Her name seemed to hang in the air between us. In the two thousand miles between here and Chicago, her name had been on my lips. It had been thirteen years but I remembered every single detail about her. The sweet smell of her hair, the feel of her lips when she kissed me. The curve of her hips when I pulled her close to me. Pain seared my palms and I realized I'd dug my nails into the flesh there. I had to know, but I almost didn't want to hear it.
"She's okay, Dex," Sly said. "It tore her up pretty bad when you went away. But you knew that. She's strong. Except for the train wreck that was Tora's mother, you made a habit of surrounding yourself with strong women. Ava was one of them. She's doing all right. You told her not to wait for you and she didn't. She made a life for herself."
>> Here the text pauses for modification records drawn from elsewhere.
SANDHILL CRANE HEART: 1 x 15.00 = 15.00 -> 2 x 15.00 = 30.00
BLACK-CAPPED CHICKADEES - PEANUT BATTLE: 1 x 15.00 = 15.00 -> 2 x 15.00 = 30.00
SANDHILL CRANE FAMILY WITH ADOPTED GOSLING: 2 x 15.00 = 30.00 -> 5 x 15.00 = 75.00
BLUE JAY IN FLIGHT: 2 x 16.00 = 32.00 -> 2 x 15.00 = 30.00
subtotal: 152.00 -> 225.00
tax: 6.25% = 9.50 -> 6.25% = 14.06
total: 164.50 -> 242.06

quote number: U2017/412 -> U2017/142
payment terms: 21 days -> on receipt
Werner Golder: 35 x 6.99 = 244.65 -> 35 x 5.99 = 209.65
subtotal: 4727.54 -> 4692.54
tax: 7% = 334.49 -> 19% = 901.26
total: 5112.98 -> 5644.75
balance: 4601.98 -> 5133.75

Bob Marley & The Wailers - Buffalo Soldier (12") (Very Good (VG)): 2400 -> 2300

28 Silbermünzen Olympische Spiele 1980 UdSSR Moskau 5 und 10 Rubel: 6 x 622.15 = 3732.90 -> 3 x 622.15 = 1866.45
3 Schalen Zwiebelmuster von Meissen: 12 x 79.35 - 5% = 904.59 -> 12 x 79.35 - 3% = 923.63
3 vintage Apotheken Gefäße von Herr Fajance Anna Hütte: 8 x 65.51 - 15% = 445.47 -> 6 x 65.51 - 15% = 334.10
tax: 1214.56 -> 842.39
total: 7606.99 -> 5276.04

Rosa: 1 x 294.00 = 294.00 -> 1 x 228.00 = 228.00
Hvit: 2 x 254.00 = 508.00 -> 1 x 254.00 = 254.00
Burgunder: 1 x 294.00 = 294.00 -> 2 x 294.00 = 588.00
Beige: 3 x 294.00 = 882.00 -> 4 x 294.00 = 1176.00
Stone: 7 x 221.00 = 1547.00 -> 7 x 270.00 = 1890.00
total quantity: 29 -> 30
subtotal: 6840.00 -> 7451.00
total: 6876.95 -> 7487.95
While one weight lifted from my shoulders, it seemed another settled in its place. She made a life for herself. Good. It's what I wanted. It tore my guts out when I told her to forget about me. I told her I'd do the same. It was the biggest lie I'd ever told. But now I had to live with it. I remembered her face, the tears she cried when she came to see me at Marion. I'd been cruel. I'd been definite. I didn't want her to ever come back to that place. Not for me, not for anything. At the time, there was no hope I'd ever see the light of day again. They sent me away for life. I set her free.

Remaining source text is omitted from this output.